L'atto costitutivo può prevedere che trovino applicazione, in quanto compatibili,le norme sulla società a responsabilità limitata (1) nelle cooperative con un numero di soci cooperatori inferiore a venti ovvero con un attivo dello stato patrimoniale non superiore ad un milione di euro (2).
Note
(1) L'articolo rimanda alla disciplina della S.p.a. per quanto riguarda il punto di vista organizzativo, circoscrivendo il richiamo della disciplina della S.r.l. alle ipotesi di espressa volontà statutaria ed a condizione che esistano requisiti di "piccolezza", o, di "non grandezza" desumibili dal numero dei soci o dall'attivo dello stato patrimoniale
(2) Le disposizioni del presente comma non si applicano alla mutua assicuratrice di cui al titolo IV del Codice delle assicurazioni private, ai sensi di quanto previsto dall'art. 56 del suddetto codice.

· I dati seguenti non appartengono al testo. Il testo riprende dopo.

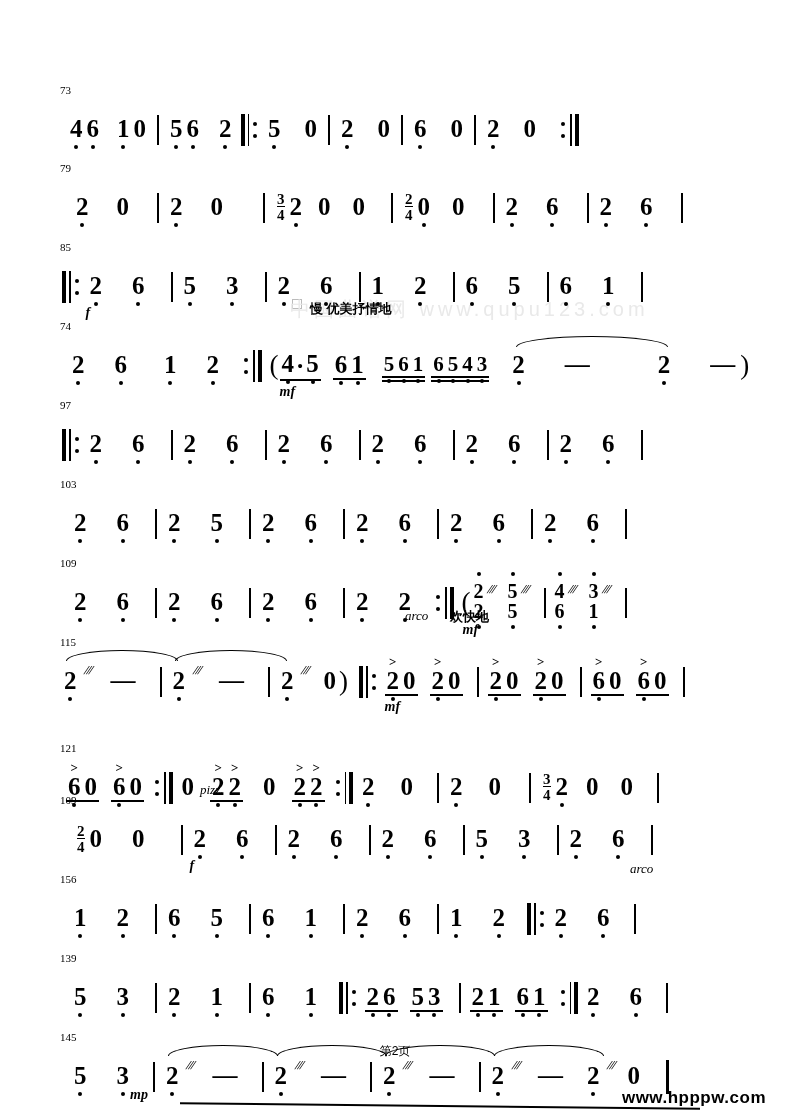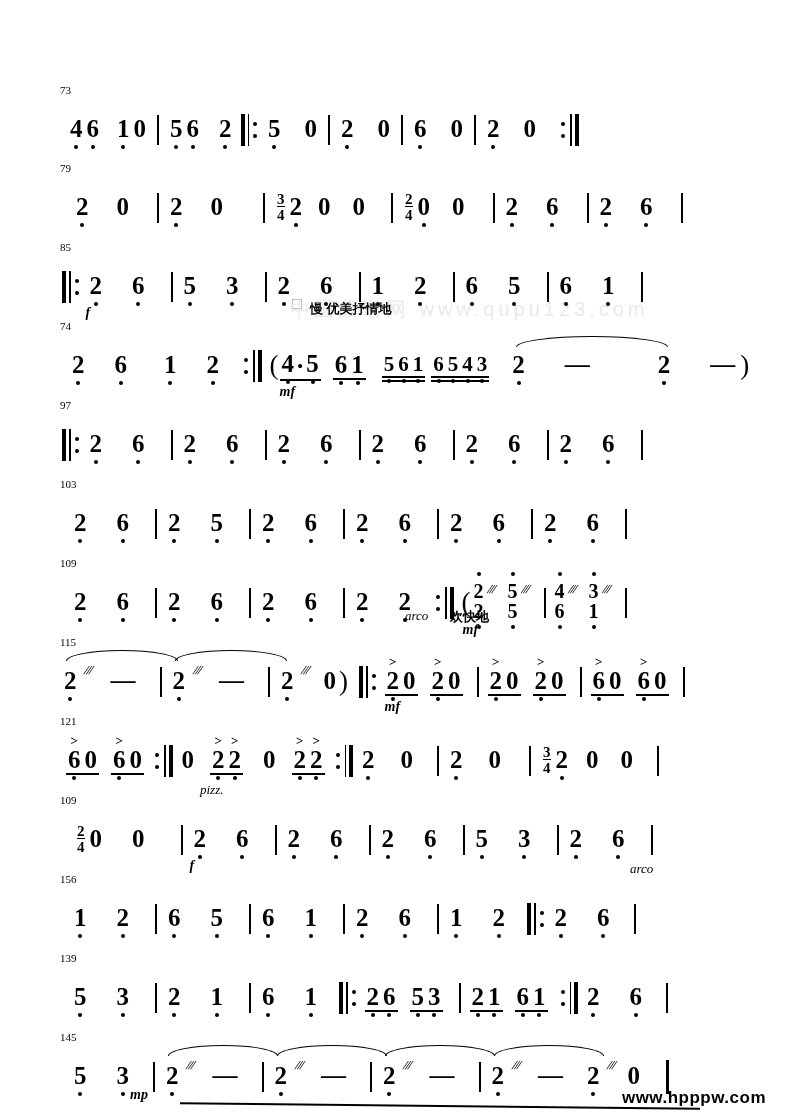--- a/index.html
+++ b/index.html
@@ -583,21 +583,21 @@
       </span>
       <span class="beamwrap" style="margin-left:12px">
         <span class="num dot-low" style="position:relative">6<span class="accent">&gt;</span></span>
         <span class="num">0</span>
         <span class="beam1"></span>
       </span>
       <span class="bar" style="margin-left:14px"></span>
     </div>
   </div>
 
-  <div class="system" style="top:731px;">
+  <div class="system" style="top:758px;">
     <div class="measure-num">121</div>
     <div class="row">
       <span class="beamwrap" style="margin-left:6px">
         <span class="num dot-low" style="position:relative">6<span class="accent">&gt;</span></span>
         <span class="num">0</span>
         <span class="beam1"></span>
       </span>
       <span class="beamwrap" style="margin-left:12px">
         <span class="num dot-low" style="position:relative">6<span class="accent">&gt;</span></span>
         <span class="num">0</span>
@@ -781,15 +781,16 @@
       <span class="num dot-low" style="position:relative; margin-left:18px">2
         <span class="tremolo" style="position:absolute; right:-14px; top:-4px;">///</span>
       </span>
       <span class="num" style="margin-left:24px">0</span>
       <span class="bar" style="margin-left:24px;height:34px;width:3px;"></span>
     </div>
 
     <div class="longline" style="left:120px; top:58px; width:520px; transform: rotate(0.6deg);"></div>
   </div>
 
+  <div class="footer-page">第2页</div>
   <div class="watermark-url">www.hpppw.com</div>
 
 </div>
 
 </body></html>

Massime giurisprudenziali (4)
1Cass. civ. n. 74/2025
Le cooperative che cessano l'attività senza attivo patrimoniale e senza ripartire somme tra i soci non possono essere ritenute responsabili per i debiti consortili ai sensi dell'art. 2495 cod. civ., applicabile alle cooperative per richiamo dell'art. 2519 cod. civ.(Cassazione civile, Sez. I, ordinanza n. 74 del 3 gennaio 2025)
2Cass. civ. n. 3694/2007
Ai sensi dell'art. 2449 c.c. (nel testo previgente al D.L.vo n. 6 del 2003), costituiscono nuove operazioni vietate tutti gli atti gestori diretti non a fini liquidatori, e quindi alla trasformazione delle attività societarie in denaro destinato al soddisfacimento dei creditori e, nei limiti del residuo, dei soci, ma al conseguimento di fini diversi, essendo invece lecito il completamento di attività in corso destinate al miglior esito della liquidazione.(Cassazione civile, Sez. I, sentenza n. 3694 del 16 febbraio 2007)
3Cass. civ. n. 3279/2006
Per effetto del richiamo operato dall'art. 2516 c.c., si applicano alle società cooperative le norme sulla liquidazione delle società per azioni, tra le quali l'art. 2452 c.c., che rende applicabile anche alle società di capitali l'art. 2310 dello stesso codice, a norma del quale la rappresentanza della società, a partire dalla iscrizione della nomina dei liquidatori, spetta, anche in giudizio, agli stessi in via esclusiva, salve eventuali limitazioni risultanti dallo statuto o dall'atto di nomina. Tuttavia la messa in liquidazione di una società cooperativa non determina la sua estinzione nè fa venir meno la sua rappresentanza in giudizio, che è determinata invece soltanto dalla effettiva liquidazione dei rapporti giuridici pendenti, che alla stessa facevano capo, e dalla definizione di tutte le controversie in corso con i terzi. Ne deriva che una società costituita in giudizio non perde la legittimazione processuale e che la rappresentanza sostanziale e processuale della stessa permane, per i rapporti rimasti in sospeso e non definiti, nei medesimi organi che la rappresentavano prima del disposto procedimento di liquidazione, restando esclusa l'interruzione dei processi pendenti.(Cassazione civile, Sez. III, sentenza n. 3279 del 15 febbraio 2006)
4Cass. civ. n. 8956/2000
I poteri del commissario governativo di una società cooperativa a responsabilità limitata sono disciplinati dagli artt. 2384 e 2516 c.c., e pertanto egli può compiere tutti gli atti che rientrano nell'oggetto sociale, salvo le limitazioni che risultano dalla legge o dall'atto costitutivo o dallo statuto, che però, anche se pubblicate, non sono opponibili ai terzi, a meno che vi sia la prova che questi ultimi abbiano intenzionalmente agito a danno della società.(Cassazione civile, Sez. II, sentenza n. 8956 del 5 luglio 2000)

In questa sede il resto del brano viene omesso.